▶ _Supplied material_
[Start of Attachment]

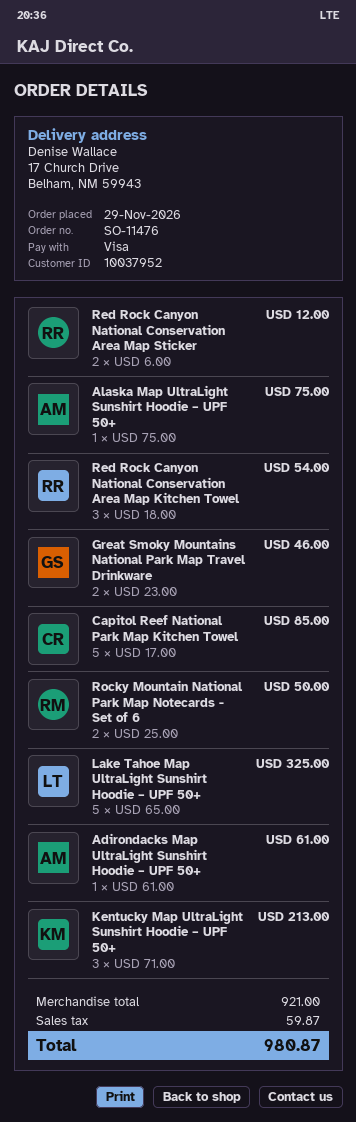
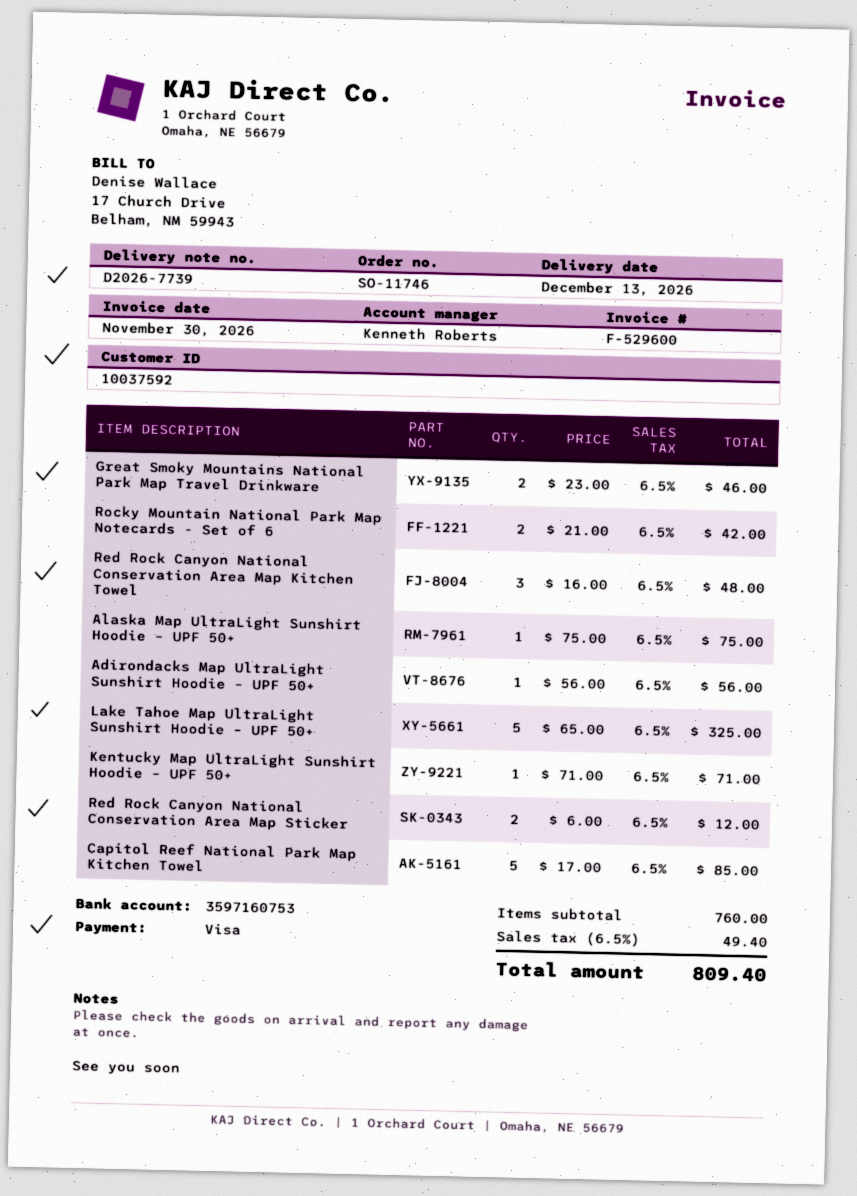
order number: SO-11476 -> SO-11746
customer number: 10037952 -> 10037592
Red Rock Canyon National Conservation Area Map Kitchen Towel: 3 x 18.00 = 54.00 -> 3 x 16.00 = 48.00
Rocky Mountain National Park Map Notecards - Set of 6: 2 x 25.00 = 50.00 -> 2 x 21.00 = 42.00
Adirondacks Map UltraLight Sunshirt Hoodie – UPF 50+: 1 x 61.00 = 61.00 -> 1 x 56.00 = 56.00
Kentucky Map UltraLight Sunshirt Hoodie – UPF 50+: 3 x 71.00 = 213.00 -> 1 x 71.00 = 71.00
subtotal: 921.00 -> 760.00
tax: 59.87 -> 49.40
total: 980.87 -> 809.40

[End of Attachment]

▶ _Task details_
Transcribe the line that contains "Kentucky Map UltraLight" exactly, then each line after it through the end of the material. Nothing else belongs in the output.

▶ _Task solution_
Kentucky Map UltraLight Sunshirt Hoodie – UPF 50+: 3 x 71.00 = 213.00 -> 1 x 71.00 = 71.00
subtotal: 921.00 -> 760.00
tax: 59.87 -> 49.40
total: 980.87 -> 809.40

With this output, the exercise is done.